Is there a new Unicode string type or are you just using WideString?

Yes, there is a new data type.  UnicodeString.  It will be reference-counted just like AnsiString and unlike WideString which is a BSTR.  This new data type will be mapped to string which is currently an AnsiString underlying type depending on how it is declared.  Any string declared using the [] operator (string[64]) will still be a ShortString which is a length prefixed AnsiChar array.  The UnicodeString payload will match that of the OS, which is UTF16.  This means you can, at times, have surrogate pairs for characters.  For characters that fall outside the Basic Multilingual Plane (BMP).

Will I be able to still use the AnsiString type?

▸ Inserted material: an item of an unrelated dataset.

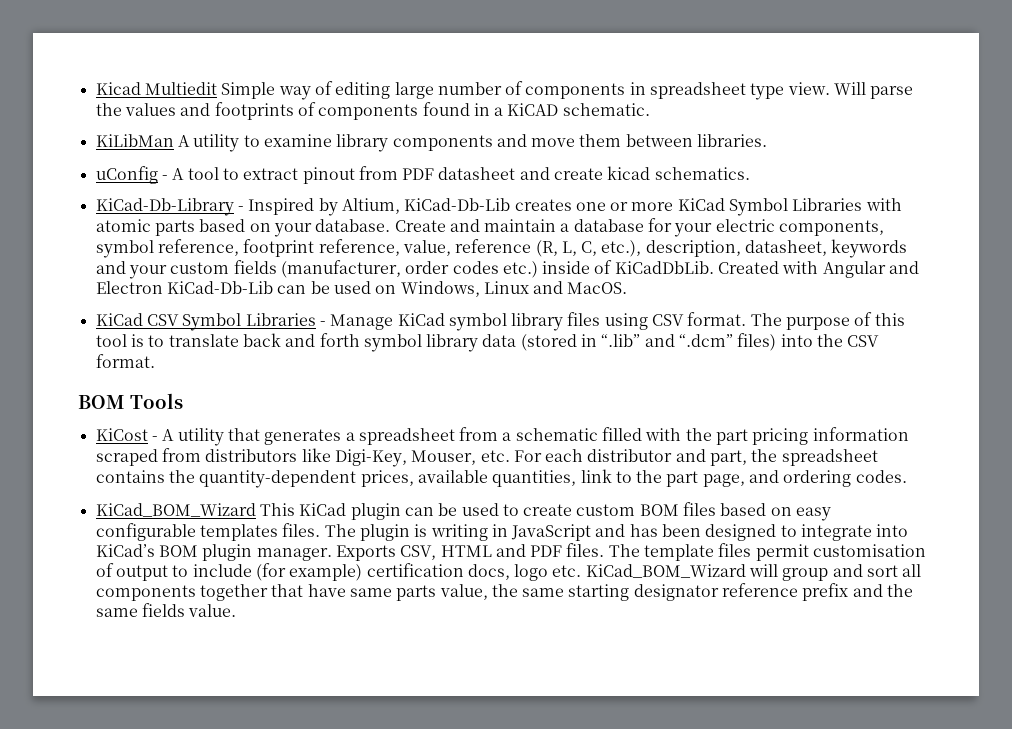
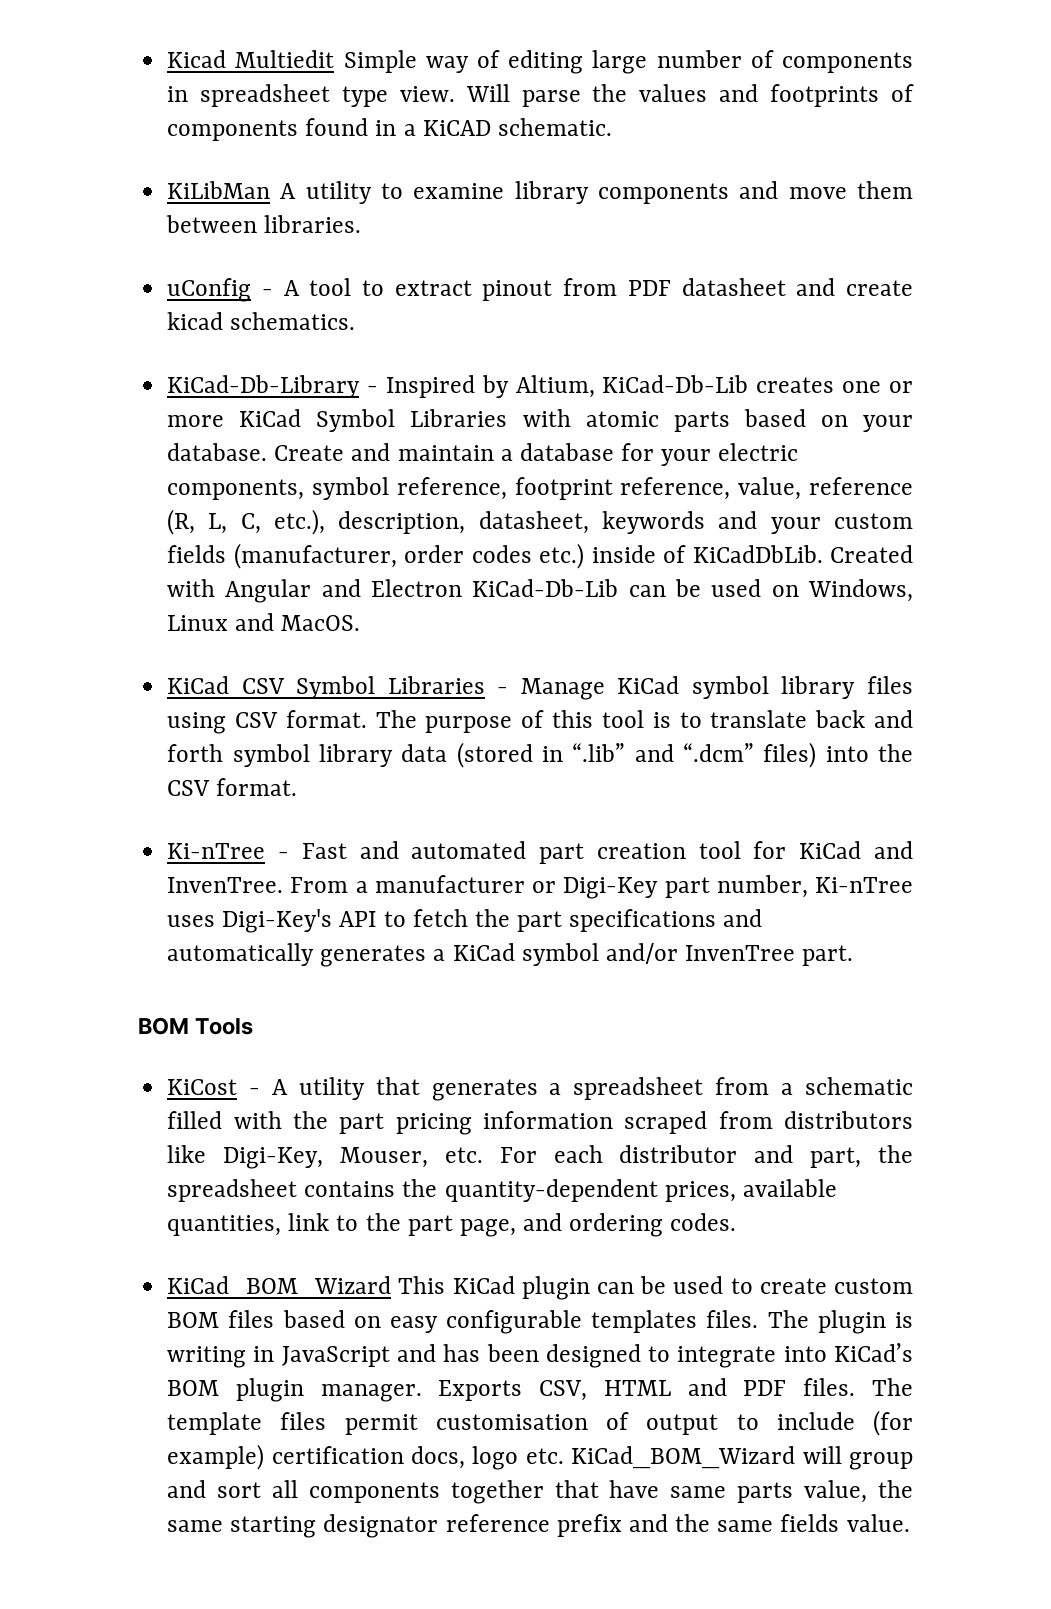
(155, 361) none -> [167,841,913,864] [167,875,914,899] [167,909,763,933] [167,943,854,967] // Ki-nTree - Fast and automated part creation tool for KiCad and InvenTree. From a manufacturer or Digi-Key part number, Ki-nTree uses Digi-Key's API to fetch the part specifications and automatically generates a KiCad symbol and/or InvenTree part.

Yes.  No existing types are being taken away.

What about Char and PChar?

Char will be an alias for WideChar and PChar will be an alias for PWideChar.

Will I have to explicitly call the "W" versions of the Windows API?

For all the Windows API header translations that CodeGear provides, your code should not have to change to call the "W" version.  Since it has always been our intent to make this change at some point in the future, we have been specially processing the header translations (since Delphi 2 if you must know ;-) to ease this transition.  If you want more details on how we do this you can visit the JEDI website for guidelines on how to use these tools.  We'll be providing some updates for these tools in order to properly process a header to use the "W" versions.

Why didn't you just use UTF8?  It's more compact than UTF16.

This was considered.  However, this would have forced far more conversions throughout the VCL code as it talks to the Windows API, and it would have introduced a lot of very subtle breakages in much of user code.  While a lot of code out there already handles DBCS (Double-byte character sets), that same code does not correctly handle characters that consist of > 2 bytes.  In UTF8 a single character can be represented by as many as 6 bytes. [Correction: This is not the case in true UTF8.  5 and 6 byte sequences are illegal in UTF8 (thanks Aleksander)]  In UTF8 a single character can be represented by as many as 4 bytes.  Finally, UTF16 is the native format used internally by Windows itself.  By calling directly to the "W" APIs, the "A" translation layer that Windows has is bypassed and should, in theory, increase performance in some cases.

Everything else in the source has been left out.